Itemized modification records

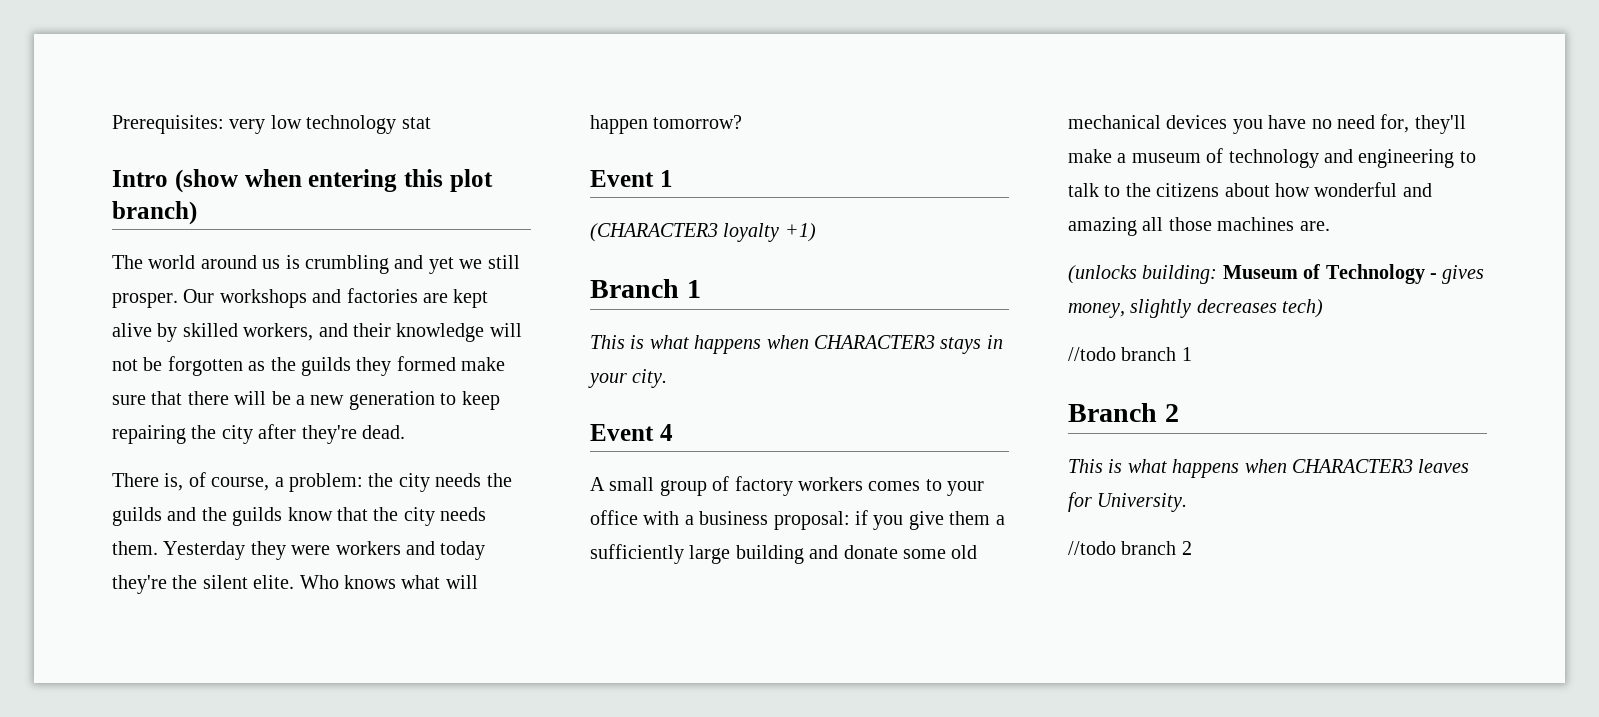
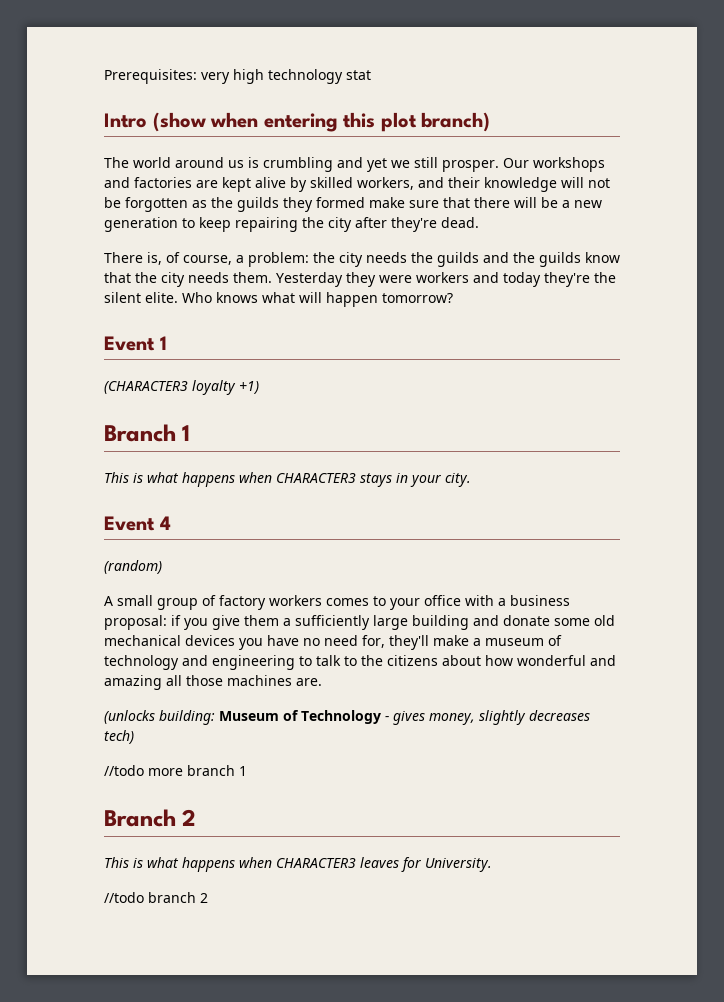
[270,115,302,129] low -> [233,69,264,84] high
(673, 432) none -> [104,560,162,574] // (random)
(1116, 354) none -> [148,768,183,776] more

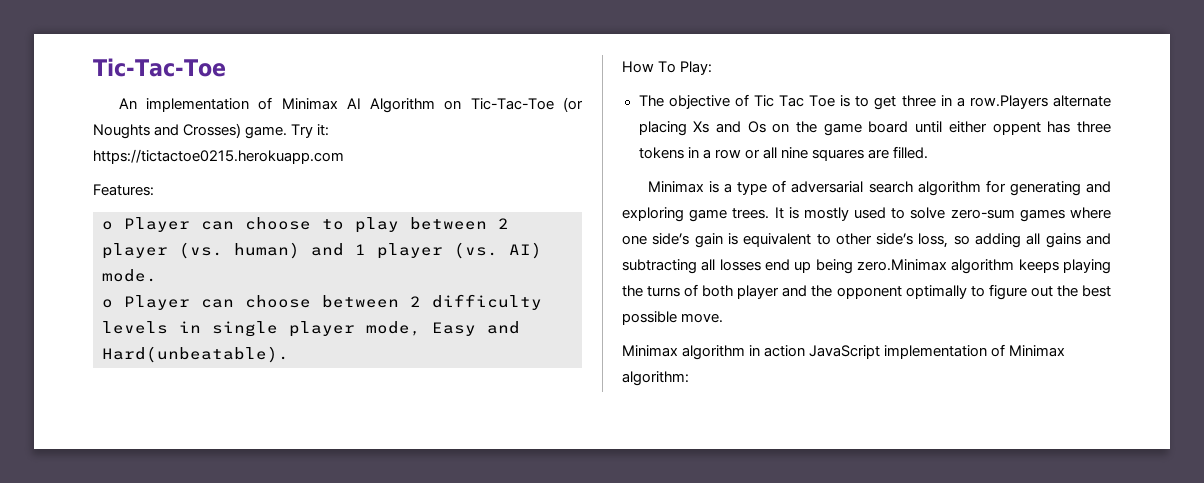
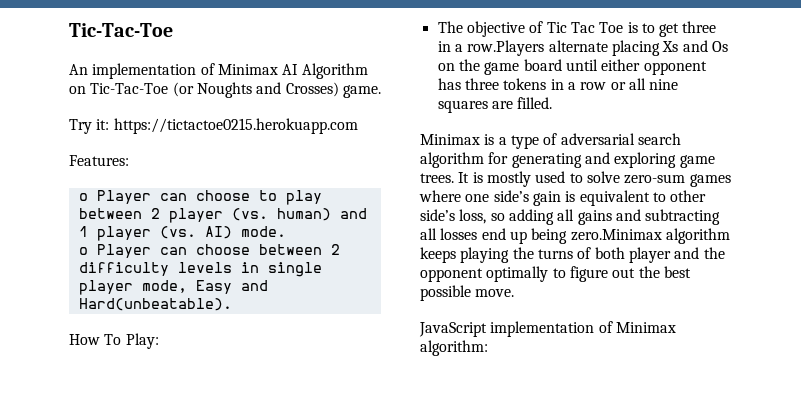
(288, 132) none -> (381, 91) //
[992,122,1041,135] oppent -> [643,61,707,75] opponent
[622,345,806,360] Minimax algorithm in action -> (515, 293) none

TO DO
Output every entry above exactly as written, but omit the pictures.

EXERCISE RESPONSE
[270,115,302,129] low -> [233,69,264,84] high
(673, 432) none -> [104,560,162,574] // (random)
(1116, 354) none -> [148,768,183,776] more

(288, 132) none -> (381, 91) //
[992,122,1041,135] oppent -> [643,61,707,75] opponent
[622,345,806,360] Minimax algorithm in action -> (515, 293) none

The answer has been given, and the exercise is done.